■ EXERCISE REQUIREMENTS
The full set of entries below is to be returned unchanged.

Stored records:
---------------

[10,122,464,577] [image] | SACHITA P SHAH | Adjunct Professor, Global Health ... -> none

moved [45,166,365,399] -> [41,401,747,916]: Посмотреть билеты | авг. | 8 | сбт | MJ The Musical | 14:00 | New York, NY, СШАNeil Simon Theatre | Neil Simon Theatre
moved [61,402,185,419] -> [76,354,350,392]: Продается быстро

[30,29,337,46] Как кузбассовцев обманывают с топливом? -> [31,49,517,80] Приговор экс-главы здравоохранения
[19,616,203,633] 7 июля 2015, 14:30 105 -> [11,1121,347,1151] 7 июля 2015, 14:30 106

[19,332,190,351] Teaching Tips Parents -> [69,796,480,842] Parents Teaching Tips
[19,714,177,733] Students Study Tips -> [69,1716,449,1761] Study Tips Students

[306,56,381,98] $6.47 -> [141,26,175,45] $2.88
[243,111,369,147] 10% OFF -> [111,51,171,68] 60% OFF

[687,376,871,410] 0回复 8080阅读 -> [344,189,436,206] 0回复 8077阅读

---------------

■ REPLY TO THE EXERCISE
[10,122,464,577] [image] | SACHITA P SHAH | Adjunct Professor, Global Health ... -> none

moved [45,166,365,399] -> [41,401,747,916]: Посмотреть билеты | авг. | 8 | сбт | MJ The Musical | 14:00 | New York, NY, СШАNeil Simon Theatre | Neil Simon Theatre
moved [61,402,185,419] -> [76,354,350,392]: Продается быстро

[30,29,337,46] Как кузбассовцев обманывают с топливом? -> [31,49,517,80] Приговор экс-главы здравоохранения
[19,616,203,633] 7 июля 2015, 14:30 105 -> [11,1121,347,1151] 7 июля 2015, 14:30 106

[19,332,190,351] Teaching Tips Parents -> [69,796,480,842] Parents Teaching Tips
[19,714,177,733] Students Study Tips -> [69,1716,449,1761] Study Tips Students

[306,56,381,98] $6.47 -> [141,26,175,45] $2.88
[243,111,369,147] 10% OFF -> [111,51,171,68] 60% OFF

[687,376,871,410] 0回复 8080阅读 -> [344,189,436,206] 0回复 8077阅读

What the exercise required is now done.